CHARLESTON, W.Va. — Heavy rainfall and flooding is expected across West Virginia as the state braces for the remnants of Tropical Storm Ida.
Parts of southern West Virginia, including Mingo and McDowell counties, already experienced some high water Monday morning from separate storms that occurred Sunday night.
Greg Fuller, deputy director of the state Emergency Management Division, said he’s concerned even more rain could be a recipe for disaster.
“People underestimate the power of water. Just a few inches of water can move a car and float it into danger,” Fuller said on Monday’s MetroNews “Talkline.”
Ida made landfall as a Category 4 hurricane in Louisiana Sunday afternoon before weakening to a tropical storm. At least one person died. More than one million households there were left without power as wind gusts topped 100 miles per hour.
Forecasters predict the Mountain State could see 2-4 inches of rain between Tuesday and Wednesday. The heaviest rain could fall in the northern panhandle.

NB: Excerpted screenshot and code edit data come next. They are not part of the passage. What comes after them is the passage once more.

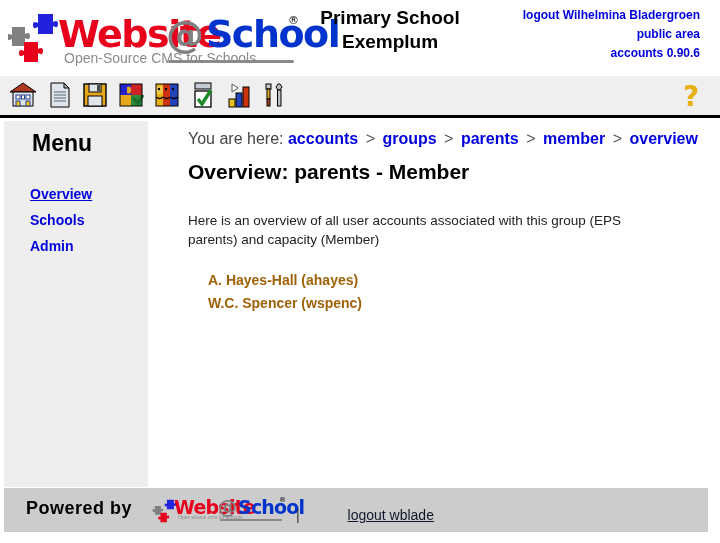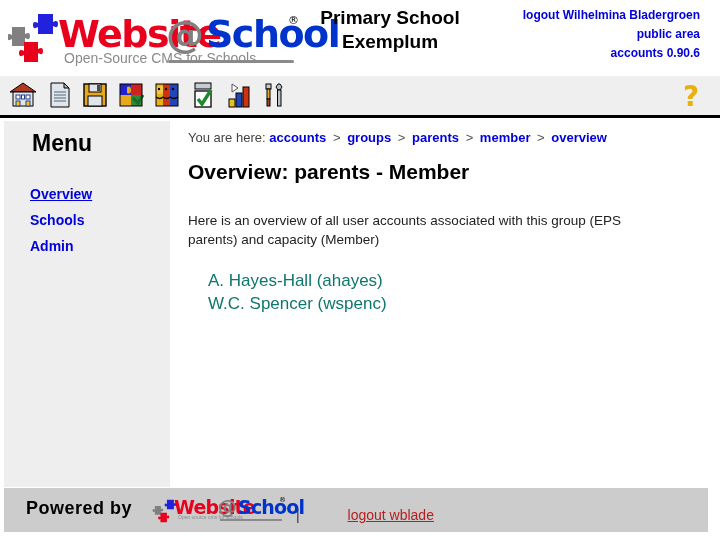"Menu" #sidebar { width: 166px -> 144px }
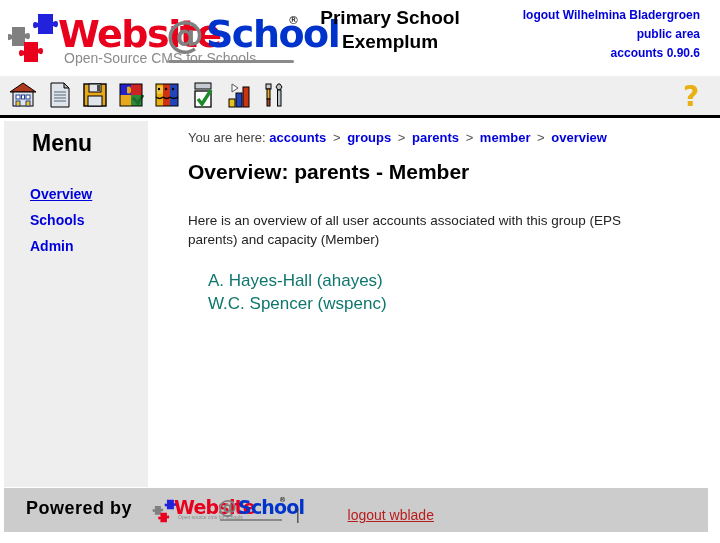"You are here: accounts >" #breadcrumb { font-size: 13px -> 16px }
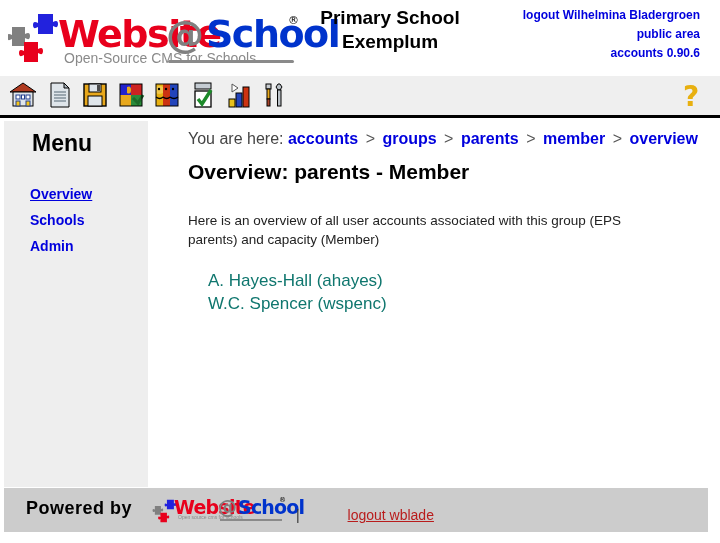"A. Hayes-Hall (ahayes)" .account-link { color: #0f766e -> #a16207; font-size: 17px -> 14px; font-weight: normal -> bold }
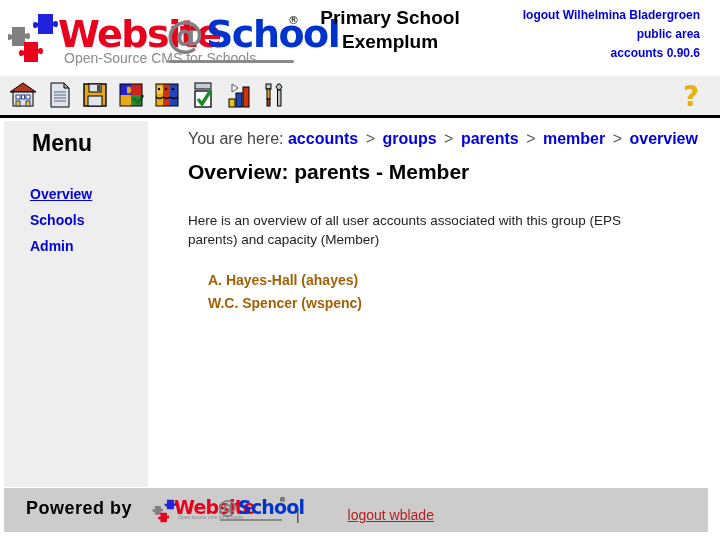"logout wblade" #footer-logout a { color: #b91c1c -> #0f172a }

“There will be a band of 4-6 (inches) maybe locally higher just to the north and along the track of Ida. Right now, that area looks to be the northern part of the state, but that could shift around a little bit,” said Tony Edwards, a meteorologist with the National Weather Service in Charleston, on Monday’s “Talkline.”
Localized flash flooding will be possible today due to slow moving thunderstorms.
The remnants of Ida moves across the region Tuesday and Wednesday. This will increase the potential for flash flooding across the entire region https://t.co/CHRrIABEaQ #WVwx pic.twitter.com/mH7HsmOUxt
— WV Emergency Management (@WVEMD) August 30, 2021
A Flash Flood Watch remains in effect for the entire state from Tuesday afternoon through Wednesday afternoon.
Parts of Logan, Lincoln, McDowell, Mingo and Wyoming counties were under a Flash Flood Warning.
A Flood Warning was issued for parts of the Little Kanawha River in Calhoun, Gilmer and Wirt counties.
Edwards said weather statements could change as they continue to monitor conditions.
“There will be areas that get the heavier rain that will likely upgrade to warnings,” he said.
Heavy rain in the Kanawha Valley Monday afternoon contributed to several wrecks including a collision involving tractor trailers at the Interstate 64 exit at Nitro. All lanes reopened at 3 p.m.
Governor Jim Justice has issued a State of Preparedness for all 55 counties. Fuller said the order gives state agencies the ability to mobilize in natural disaster situations.
“We are standing by. We’ve already reached out to our partners doing situation updates and we’re doing resource inventories to make sure what resources are available across the state,” he said.
Members of the West Virginia National Guard met on Monday to prepare for Ida response efforts.
The @WVNationalGuard is actively preparing for potential impacts from Hurricane Ida in the Mountain State later this week.Planning is ongoing as part of @WVGovernor's State of Preparedness. #IdaWV pic.twitter.com/94EBCGfqkl
— WV National Guard (@WVNationalGuard) August 30, 2021
Fuller is urging all West Virginians to have an emergency kit with enough food and water in case they need to evacuate.
High water is expected impact roads, bridges, rivers and streams. Fuller said even small creeks can be affected as a result of the state’s terrain.
“We absolutely stress turn around, don’t drown because every time we have these flash flood situations, we end up with situations where people in vehicles become trapped and their lives become endangered,” he said.